A epidemiologista Daniele Queiroz atribui essa elevação a quatro fatores principais: a dinâmica de transmissão do vírus, que prevê esses picos em diferentes ondas; a chegada de uma nova variante, provocando inclusive reinfecções; a interação entre as pessoas que aconteceu nas festas de fim de ano e no Carnaval; e a não adesão, por parte da população, às medidas de restrição recomendadas pelo Governo do Estado.

“Nós estamos vendo hoje o reflexo de evolução de casos graves e as mortes decorrentes disso, de um cenário epidemiológico de alta transmissão de um mês atrás. Se a gente for considerar que o paciente se expõe, tem o período de incubação mais o período em que ele agrava, isso dá cerca de 10 a 15 dias; mais 15, 20, 25 dias de internação até a alta ou a evolução para morte, isso dura cerca de um mês. Então, hoje, a gente tem leitos de UTI ocupados pela grande ocorrência de casos de janeiro e meados de fevereiro ainda, com certeza”, analisa Daniele Queiroz.

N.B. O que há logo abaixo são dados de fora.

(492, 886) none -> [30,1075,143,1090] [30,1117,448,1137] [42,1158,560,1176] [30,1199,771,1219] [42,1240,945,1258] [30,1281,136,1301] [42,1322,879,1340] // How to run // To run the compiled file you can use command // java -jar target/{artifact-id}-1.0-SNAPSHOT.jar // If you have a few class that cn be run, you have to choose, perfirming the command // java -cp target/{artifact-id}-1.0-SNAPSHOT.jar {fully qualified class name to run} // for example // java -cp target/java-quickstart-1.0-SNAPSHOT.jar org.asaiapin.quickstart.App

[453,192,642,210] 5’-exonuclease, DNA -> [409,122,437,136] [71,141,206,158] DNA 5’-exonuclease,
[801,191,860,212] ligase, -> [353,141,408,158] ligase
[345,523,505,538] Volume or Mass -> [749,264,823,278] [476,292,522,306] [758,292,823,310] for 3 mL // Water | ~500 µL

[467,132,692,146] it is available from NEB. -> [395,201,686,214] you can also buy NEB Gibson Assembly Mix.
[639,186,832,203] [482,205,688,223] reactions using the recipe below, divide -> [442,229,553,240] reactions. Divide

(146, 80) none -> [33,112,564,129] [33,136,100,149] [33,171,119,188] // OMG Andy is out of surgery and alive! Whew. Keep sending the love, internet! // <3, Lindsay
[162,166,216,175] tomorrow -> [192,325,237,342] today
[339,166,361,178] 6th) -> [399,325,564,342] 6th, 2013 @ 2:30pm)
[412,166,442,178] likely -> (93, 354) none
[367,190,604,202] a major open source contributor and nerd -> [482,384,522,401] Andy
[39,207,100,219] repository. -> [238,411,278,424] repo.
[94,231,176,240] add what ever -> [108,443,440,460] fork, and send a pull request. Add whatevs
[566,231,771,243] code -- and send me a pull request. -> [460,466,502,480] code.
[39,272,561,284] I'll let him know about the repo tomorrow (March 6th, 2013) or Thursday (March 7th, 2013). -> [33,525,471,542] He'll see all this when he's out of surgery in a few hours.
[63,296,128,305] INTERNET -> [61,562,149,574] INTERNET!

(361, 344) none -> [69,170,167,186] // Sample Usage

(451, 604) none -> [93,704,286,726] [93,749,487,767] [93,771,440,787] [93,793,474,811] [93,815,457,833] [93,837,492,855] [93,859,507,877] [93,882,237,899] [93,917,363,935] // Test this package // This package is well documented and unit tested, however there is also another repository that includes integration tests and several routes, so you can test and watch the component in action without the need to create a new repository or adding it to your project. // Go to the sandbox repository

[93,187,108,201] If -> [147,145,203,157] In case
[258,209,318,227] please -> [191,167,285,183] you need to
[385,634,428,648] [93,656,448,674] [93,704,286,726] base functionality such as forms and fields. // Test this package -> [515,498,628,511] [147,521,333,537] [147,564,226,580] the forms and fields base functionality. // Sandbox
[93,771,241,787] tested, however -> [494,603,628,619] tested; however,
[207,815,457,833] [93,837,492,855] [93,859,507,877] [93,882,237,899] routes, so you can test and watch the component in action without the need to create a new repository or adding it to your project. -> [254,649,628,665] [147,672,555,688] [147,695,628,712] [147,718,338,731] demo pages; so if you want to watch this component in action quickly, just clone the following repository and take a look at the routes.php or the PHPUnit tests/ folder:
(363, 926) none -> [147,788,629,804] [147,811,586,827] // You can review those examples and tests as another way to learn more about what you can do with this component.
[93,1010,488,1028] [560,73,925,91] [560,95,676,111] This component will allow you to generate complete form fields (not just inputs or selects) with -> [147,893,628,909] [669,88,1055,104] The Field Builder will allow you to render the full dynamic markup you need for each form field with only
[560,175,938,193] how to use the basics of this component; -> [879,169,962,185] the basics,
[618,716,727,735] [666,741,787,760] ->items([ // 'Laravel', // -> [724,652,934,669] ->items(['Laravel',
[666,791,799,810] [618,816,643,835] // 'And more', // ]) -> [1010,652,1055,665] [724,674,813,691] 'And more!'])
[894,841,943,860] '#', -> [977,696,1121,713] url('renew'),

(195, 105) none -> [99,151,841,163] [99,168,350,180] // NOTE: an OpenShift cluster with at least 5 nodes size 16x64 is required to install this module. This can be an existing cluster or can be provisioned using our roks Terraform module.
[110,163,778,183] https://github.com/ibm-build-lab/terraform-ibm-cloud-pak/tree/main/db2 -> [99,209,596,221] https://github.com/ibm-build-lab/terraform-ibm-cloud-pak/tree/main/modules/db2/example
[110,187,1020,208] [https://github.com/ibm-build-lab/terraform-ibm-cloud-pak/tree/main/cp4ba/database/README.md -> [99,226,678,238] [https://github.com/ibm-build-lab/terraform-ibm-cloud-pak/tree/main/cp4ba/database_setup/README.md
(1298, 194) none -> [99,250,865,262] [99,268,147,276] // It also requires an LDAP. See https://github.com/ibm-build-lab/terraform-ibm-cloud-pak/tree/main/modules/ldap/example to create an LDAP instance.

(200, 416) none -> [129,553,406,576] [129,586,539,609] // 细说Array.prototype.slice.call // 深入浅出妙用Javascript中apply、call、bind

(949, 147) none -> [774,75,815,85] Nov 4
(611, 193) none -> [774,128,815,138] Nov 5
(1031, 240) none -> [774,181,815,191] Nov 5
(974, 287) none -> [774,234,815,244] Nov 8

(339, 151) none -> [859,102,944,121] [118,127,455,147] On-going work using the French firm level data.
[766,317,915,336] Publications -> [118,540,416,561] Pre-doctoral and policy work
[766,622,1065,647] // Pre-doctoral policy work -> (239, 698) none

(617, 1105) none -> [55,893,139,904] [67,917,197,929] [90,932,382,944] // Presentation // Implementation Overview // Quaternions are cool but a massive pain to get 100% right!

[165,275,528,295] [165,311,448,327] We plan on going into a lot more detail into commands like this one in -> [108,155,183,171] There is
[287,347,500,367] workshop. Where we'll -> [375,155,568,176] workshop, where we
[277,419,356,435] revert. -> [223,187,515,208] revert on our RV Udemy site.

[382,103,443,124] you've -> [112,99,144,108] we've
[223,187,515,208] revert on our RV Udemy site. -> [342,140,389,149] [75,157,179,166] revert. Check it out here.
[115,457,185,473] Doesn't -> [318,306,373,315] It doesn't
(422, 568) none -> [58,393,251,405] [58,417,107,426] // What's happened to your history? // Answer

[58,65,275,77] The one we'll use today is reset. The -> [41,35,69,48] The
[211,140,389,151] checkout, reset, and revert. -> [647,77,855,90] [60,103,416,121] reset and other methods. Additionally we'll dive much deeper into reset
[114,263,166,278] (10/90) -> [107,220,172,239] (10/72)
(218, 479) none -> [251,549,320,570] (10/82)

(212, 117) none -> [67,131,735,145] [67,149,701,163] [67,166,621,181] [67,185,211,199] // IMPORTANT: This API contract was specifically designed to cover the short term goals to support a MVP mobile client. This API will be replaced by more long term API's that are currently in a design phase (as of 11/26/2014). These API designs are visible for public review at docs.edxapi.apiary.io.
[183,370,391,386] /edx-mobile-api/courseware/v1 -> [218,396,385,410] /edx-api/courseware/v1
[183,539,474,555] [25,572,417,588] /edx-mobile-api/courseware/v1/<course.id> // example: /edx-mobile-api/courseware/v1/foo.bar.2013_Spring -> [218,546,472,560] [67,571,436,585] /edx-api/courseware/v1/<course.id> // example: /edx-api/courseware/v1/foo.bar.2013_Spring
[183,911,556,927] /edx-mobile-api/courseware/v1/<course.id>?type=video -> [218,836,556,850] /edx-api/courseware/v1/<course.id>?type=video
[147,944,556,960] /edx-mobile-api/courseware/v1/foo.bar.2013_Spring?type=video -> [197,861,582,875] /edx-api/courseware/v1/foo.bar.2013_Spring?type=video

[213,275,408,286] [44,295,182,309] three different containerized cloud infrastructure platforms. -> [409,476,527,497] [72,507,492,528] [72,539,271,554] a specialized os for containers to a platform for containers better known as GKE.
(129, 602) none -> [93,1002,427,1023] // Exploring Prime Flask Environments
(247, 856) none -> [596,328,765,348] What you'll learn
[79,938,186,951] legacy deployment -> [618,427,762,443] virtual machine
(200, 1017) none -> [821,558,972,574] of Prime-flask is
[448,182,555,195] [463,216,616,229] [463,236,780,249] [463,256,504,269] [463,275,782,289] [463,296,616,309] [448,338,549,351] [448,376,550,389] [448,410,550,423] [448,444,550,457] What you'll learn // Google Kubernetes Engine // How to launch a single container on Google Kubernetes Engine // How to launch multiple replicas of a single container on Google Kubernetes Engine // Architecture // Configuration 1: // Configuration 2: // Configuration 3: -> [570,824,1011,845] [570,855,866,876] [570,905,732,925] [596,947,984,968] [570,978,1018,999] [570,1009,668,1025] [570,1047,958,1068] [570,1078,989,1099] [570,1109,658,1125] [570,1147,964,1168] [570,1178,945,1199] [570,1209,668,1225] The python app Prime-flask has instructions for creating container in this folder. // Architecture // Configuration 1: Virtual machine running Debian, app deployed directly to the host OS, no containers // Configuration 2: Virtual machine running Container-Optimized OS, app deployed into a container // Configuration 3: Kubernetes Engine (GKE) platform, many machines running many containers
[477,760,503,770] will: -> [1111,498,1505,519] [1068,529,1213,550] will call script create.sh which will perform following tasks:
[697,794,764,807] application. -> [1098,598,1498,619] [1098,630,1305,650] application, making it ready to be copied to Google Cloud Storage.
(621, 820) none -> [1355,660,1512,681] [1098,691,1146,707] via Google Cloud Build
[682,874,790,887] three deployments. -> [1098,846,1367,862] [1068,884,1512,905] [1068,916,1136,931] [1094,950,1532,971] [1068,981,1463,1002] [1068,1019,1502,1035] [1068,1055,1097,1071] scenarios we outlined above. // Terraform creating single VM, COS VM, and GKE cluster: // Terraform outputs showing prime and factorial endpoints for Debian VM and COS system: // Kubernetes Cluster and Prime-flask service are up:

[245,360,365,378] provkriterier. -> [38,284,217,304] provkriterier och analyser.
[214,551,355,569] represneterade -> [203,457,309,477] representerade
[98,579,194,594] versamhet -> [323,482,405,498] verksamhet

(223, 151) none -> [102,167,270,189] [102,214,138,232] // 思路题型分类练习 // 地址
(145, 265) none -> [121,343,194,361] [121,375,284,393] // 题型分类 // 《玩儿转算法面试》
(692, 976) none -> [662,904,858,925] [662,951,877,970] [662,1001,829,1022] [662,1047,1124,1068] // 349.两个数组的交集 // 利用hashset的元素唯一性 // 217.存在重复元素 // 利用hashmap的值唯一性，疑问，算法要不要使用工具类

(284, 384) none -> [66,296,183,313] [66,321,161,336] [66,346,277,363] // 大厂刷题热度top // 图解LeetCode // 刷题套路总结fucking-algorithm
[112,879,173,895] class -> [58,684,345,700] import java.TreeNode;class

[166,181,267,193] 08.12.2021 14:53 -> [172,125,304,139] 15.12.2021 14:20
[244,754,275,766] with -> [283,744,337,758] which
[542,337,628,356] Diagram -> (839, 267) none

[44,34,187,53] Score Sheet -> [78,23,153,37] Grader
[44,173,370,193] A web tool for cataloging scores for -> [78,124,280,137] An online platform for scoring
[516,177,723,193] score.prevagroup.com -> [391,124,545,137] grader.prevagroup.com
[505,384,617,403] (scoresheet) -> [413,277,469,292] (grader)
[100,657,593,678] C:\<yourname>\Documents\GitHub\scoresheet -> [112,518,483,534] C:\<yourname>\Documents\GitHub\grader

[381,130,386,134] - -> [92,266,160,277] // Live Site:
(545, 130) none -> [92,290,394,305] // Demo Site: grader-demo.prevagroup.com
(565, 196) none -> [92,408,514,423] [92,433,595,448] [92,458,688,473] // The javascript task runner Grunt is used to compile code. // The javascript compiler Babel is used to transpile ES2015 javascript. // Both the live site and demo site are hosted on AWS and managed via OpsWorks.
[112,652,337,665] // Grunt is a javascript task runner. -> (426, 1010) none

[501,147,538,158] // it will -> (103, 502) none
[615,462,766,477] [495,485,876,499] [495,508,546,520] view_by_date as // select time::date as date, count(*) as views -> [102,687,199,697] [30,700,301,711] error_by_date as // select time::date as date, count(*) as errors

Para a epidemiologista, o aumento de testes rápidos feitos em farmácia não diminui ou iguala o pico atual em relação a 2020. “Isso não está atrelado ao aumento de testagens, porque muitas pessoas, infelizmente, nem entram para o sistema. A gente sabe que o número que é anunciado ali pelos serviços de saúde é uma mostra do que acontece na realidade”, observa.

EFEITOS DO LOCKDOWN
Por outro lado, desde que o isolamento rígido foi proposto pelo Governo Estadual, em 5 de março, uma queda da curva de casos confirmados no IntegraSUS é perceptível, mesmo com algumas oscilações. Nos últimos cinco dias, por exemplo, as confirmações já ficam abaixo de mil, ainda que casos em investigação possam elevar esses números.

“Isso pode, sim, ser reflexo da medida restritiva, embora essa velocidade de diminuição poderia ter sido maior se as pessoas tivessem aderido mais a essas três semanas ao lockdown”, avalia a epidemiologista.

“O lockdown vai agir exatamente para isso, para que a gente possa reduzir a velocidade de transmissão e para que os serviços de saúde se organizem para receber essa demanda crescente”, observa.
Neste sentido, Daniele chama atenção para as taxas de ocupação de UTI e enfermaria, que seguem altas, com mais de 90% e 80%, respectivamente, mesmo com a abertura de novos leitos em 2021. Preocupa a imensa fila de espera por vagas na UTI, com 481 pacientes no Estado, sendo 259 só em Fortaleza.

“Nesse momento crítico, de colapso mesmo, porque apesar da redução de casos, a gente ainda não consegue ver redução de ocupação de taxas de leitos de UTI, o tempo (do lockdown) ainda não foi suficiente”, afirma, em diálogo com a prorrogação do decreto de isolamento rígido feito pelo Governador na noite de sexta-feira (19).

CONTROLE DE ÓBITOS
O único número que ainda permanece abaixo dos registros de 2020 nesta segunda onda aqui no Ceará é o de óbitos. Se em maio do ano passado, chegamos a mais de 100 mortes por dia em decorrência do vírus, em março deste ano o máximo foi de 80 óbitos confirmados, no dia 7.

Daniele justifica esse cenário por dois fatores principais:  “Já temos um ano de experiência clínica sobre como tratar a doença, e a construção de um protocolo de manejo clínico do paciente impacta; e é importante frisar que durante esses 2 meses e meio do ano de 2021, a gente não sofreu com desabastecimento de qualquer insumo que possa interferir no tratamento dos pacientes graves, e também não tivemos uma crise tão grande como Amazonas teve por falta de oxigênio”.

Segundo a epidemiologista, ainda são esperados alguns óbitos nas próximas semanas decorrentes desse pico, mas, depois, a tendência é uma redução das mortes. “A taxa vai diminuir quando diminuir a exposição. No momento que voltar a ter exposição, infelizmente, vai voltar a ter alta taxa de ocupação de UTI”, explica Daniele.

“O que poderia nos salvar disso tudo, e a gente vem debatendo muito, é a vacinação em massa, aumentar a velocidade da vacinação, mas enquanto isso não acontece, é fazer as medidas de prevenção individual. E quem puder, fique em casa, porque esse momento é muito crítico”, alerta, por fim, destacando o colapso em âmbito nacional.